_INFORMATION PROVIDED_
____________________
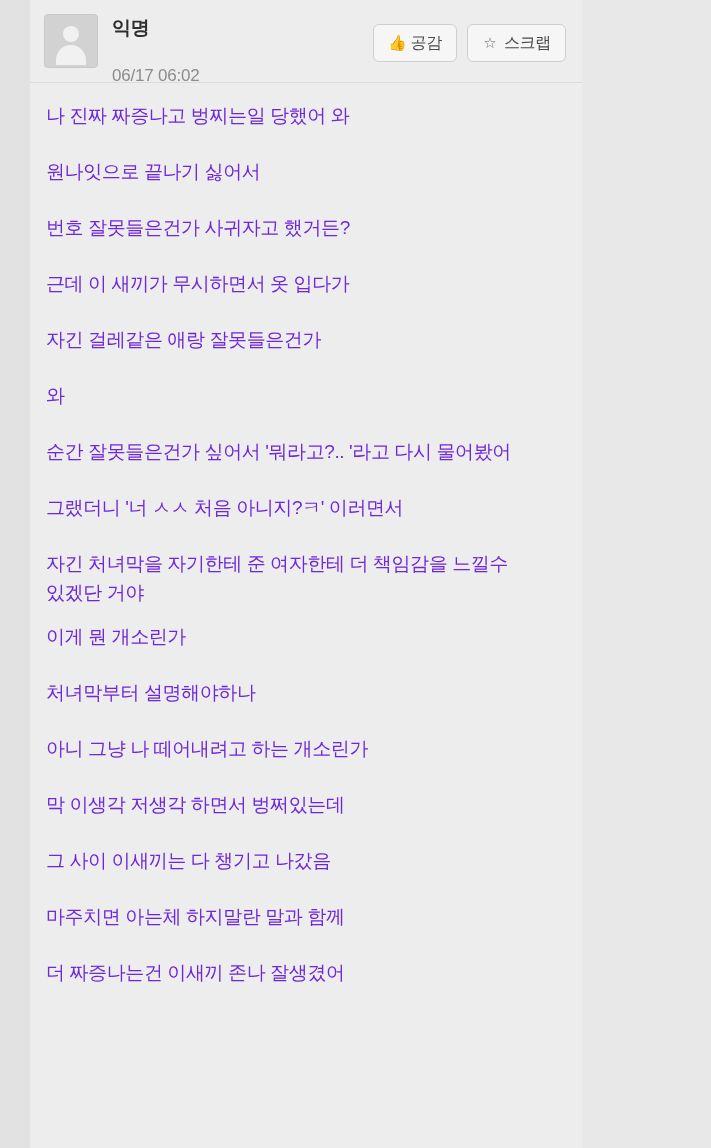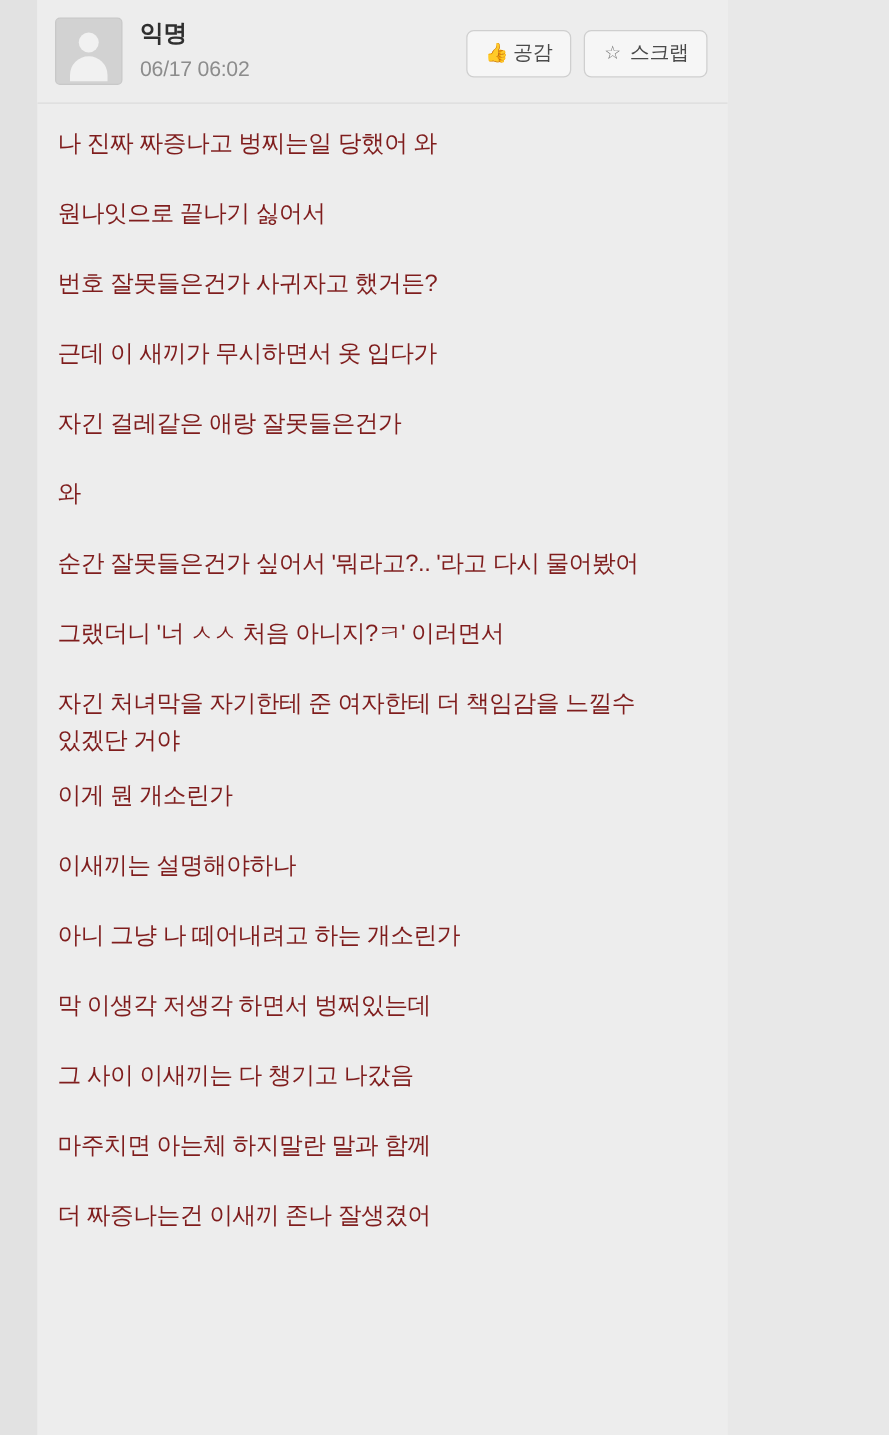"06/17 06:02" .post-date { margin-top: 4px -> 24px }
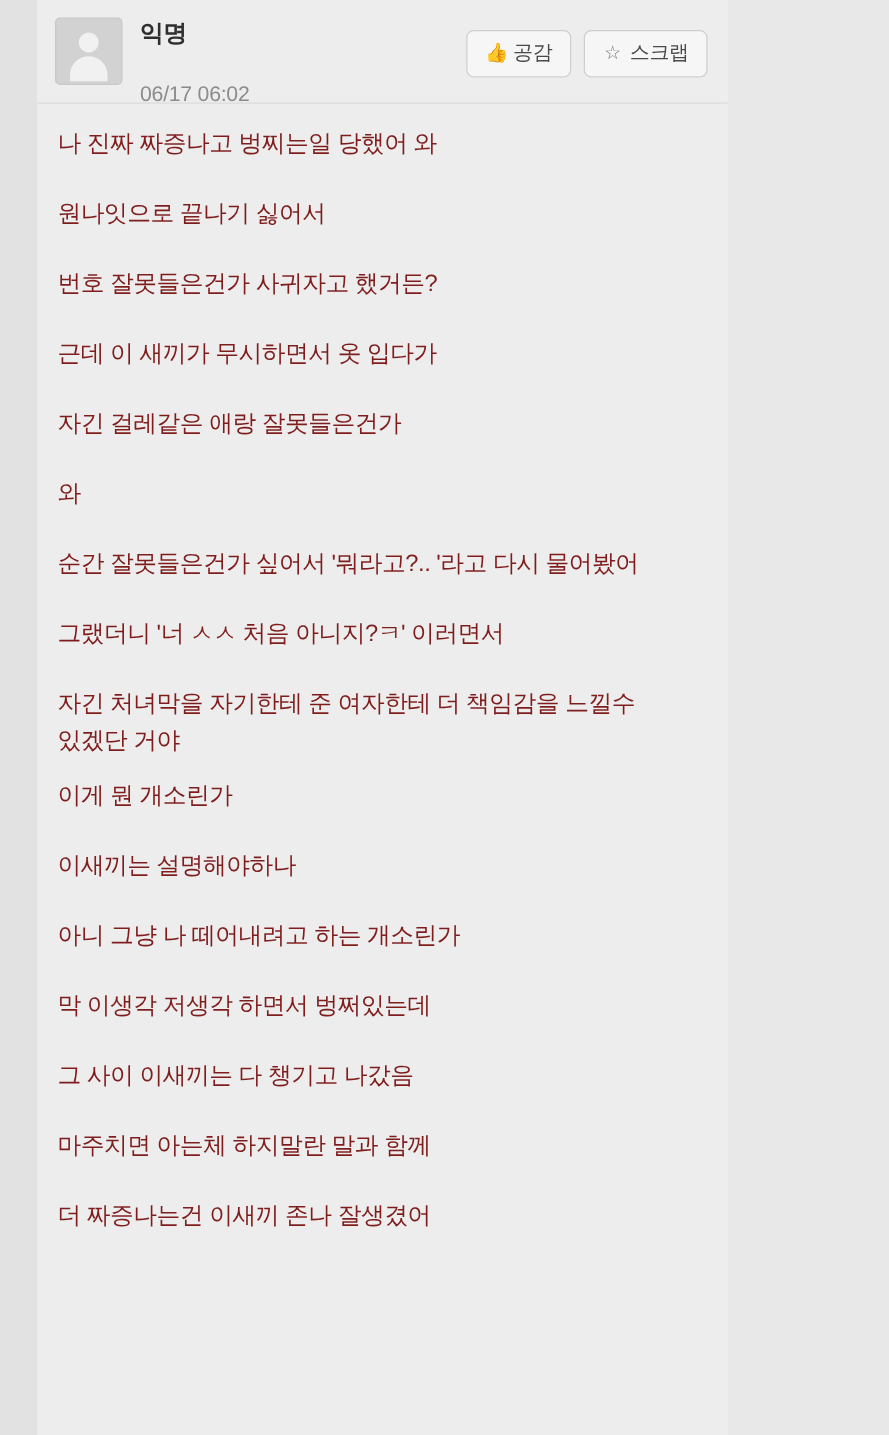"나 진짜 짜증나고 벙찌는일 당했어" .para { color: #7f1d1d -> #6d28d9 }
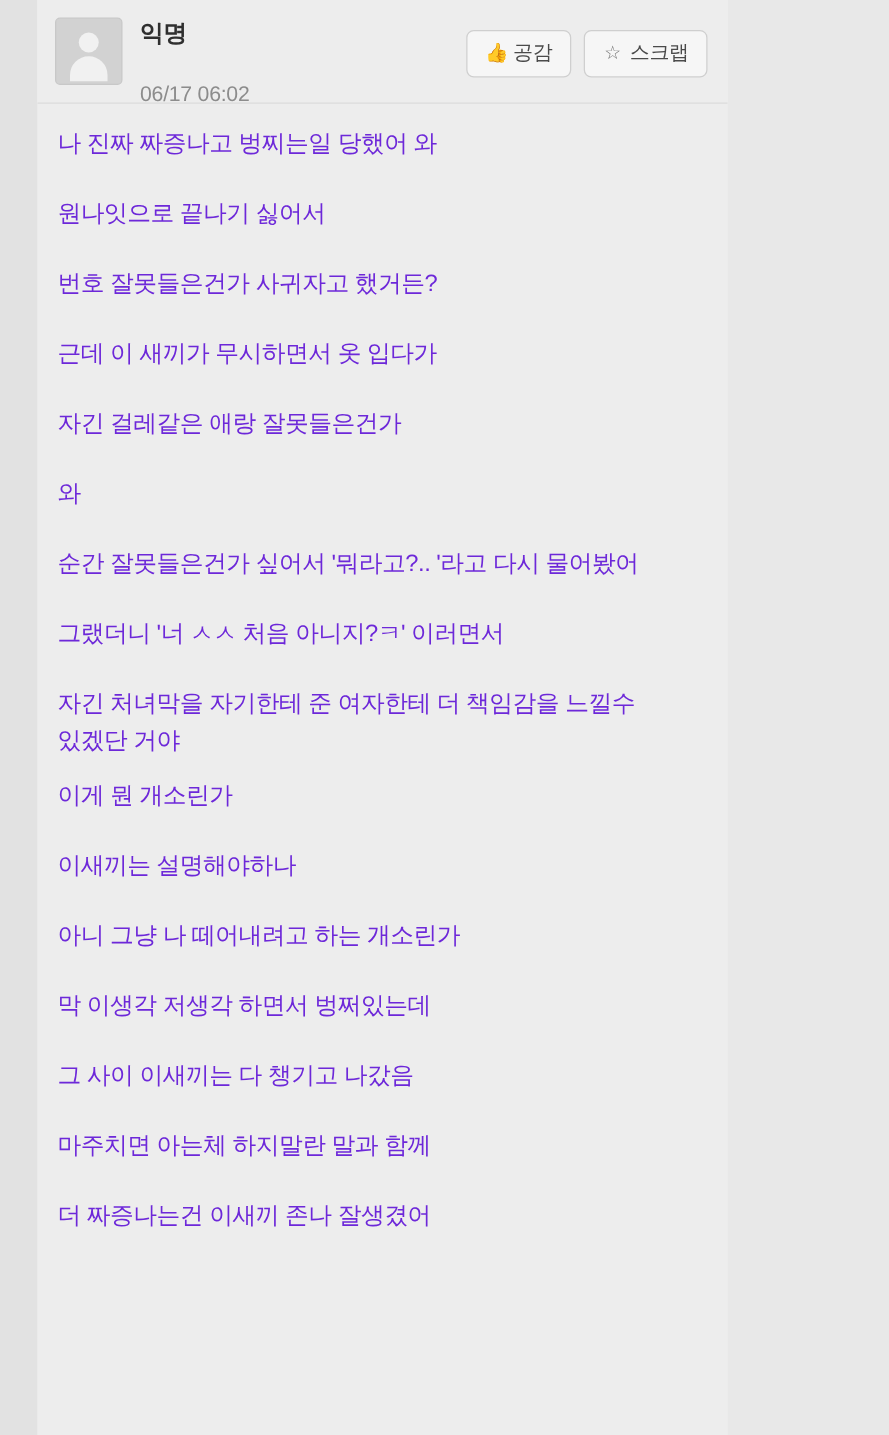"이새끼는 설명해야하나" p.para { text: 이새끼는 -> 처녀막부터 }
____________________
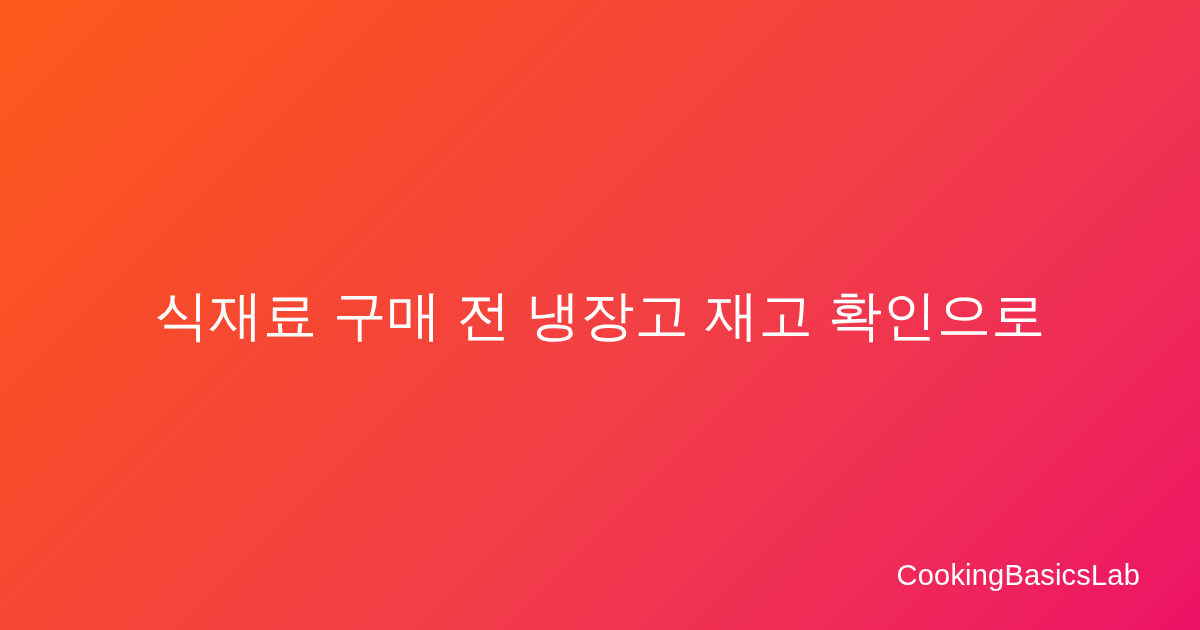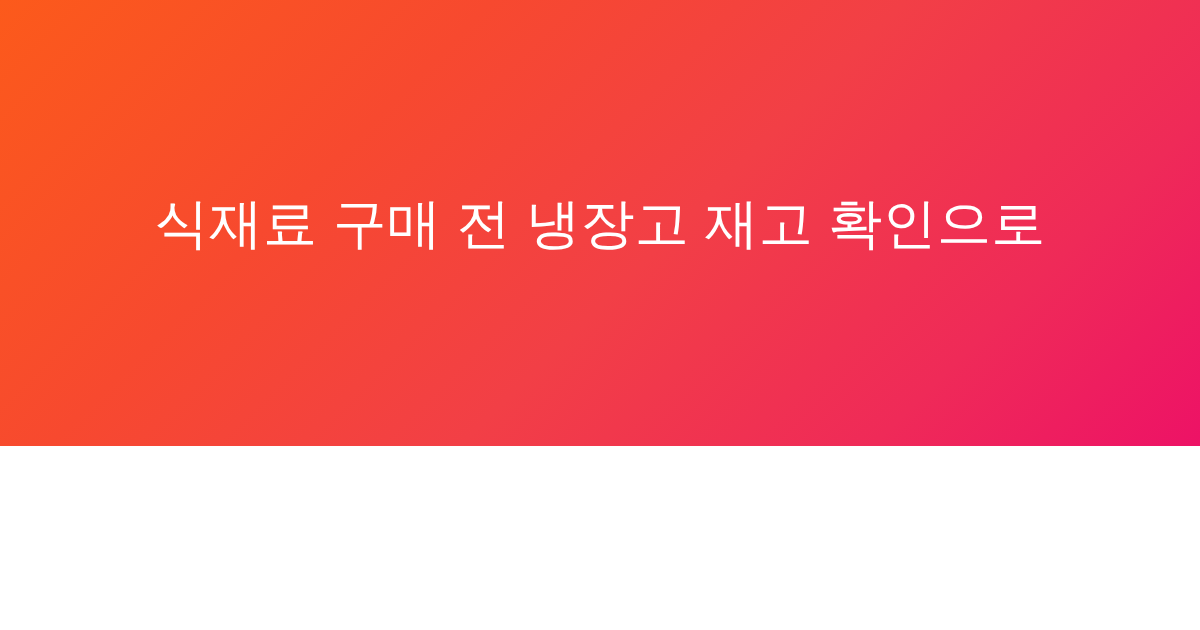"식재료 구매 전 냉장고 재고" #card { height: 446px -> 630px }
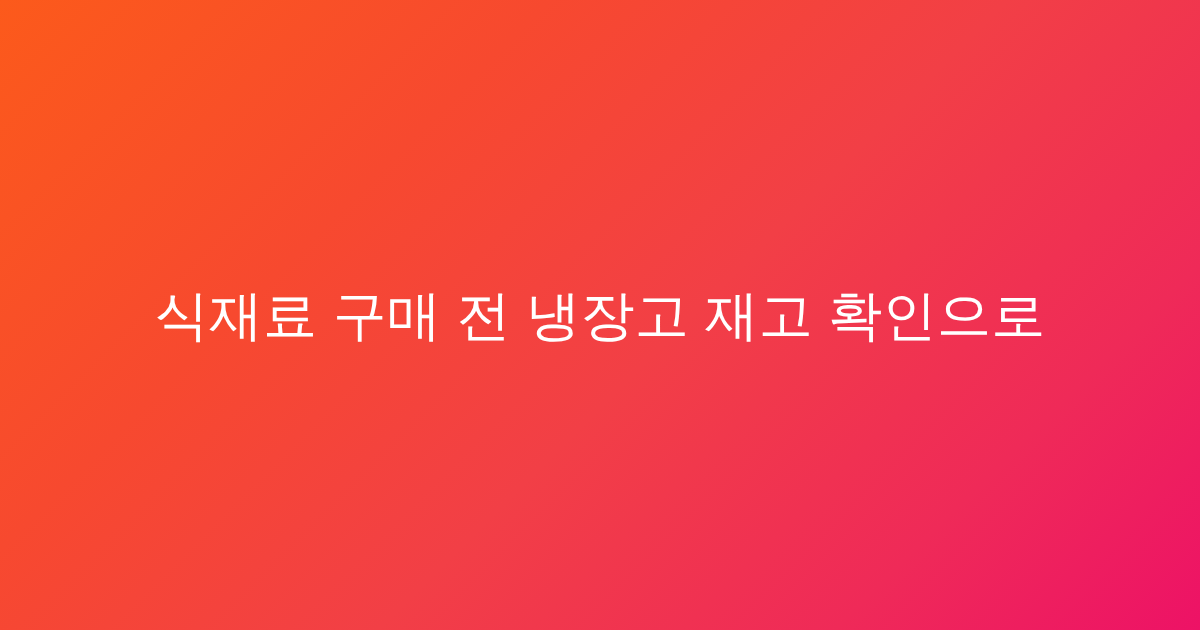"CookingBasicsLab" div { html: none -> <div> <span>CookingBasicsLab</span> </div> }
____________________
An exact copy is needed. It runs from the line above containing "margin-top: 4px ->" down to the line containing "text: 이새끼는 ->", both included, with no pictures.

_SOLUTION TO THIS PROBLEM_
"06/17 06:02" .post-date { margin-top: 4px -> 24px }
"나 진짜 짜증나고 벙찌는일 당했어" .para { color: #7f1d1d -> #6d28d9 }
"이새끼는 설명해야하나" p.para { text: 이새끼는 -> 처녀막부터 }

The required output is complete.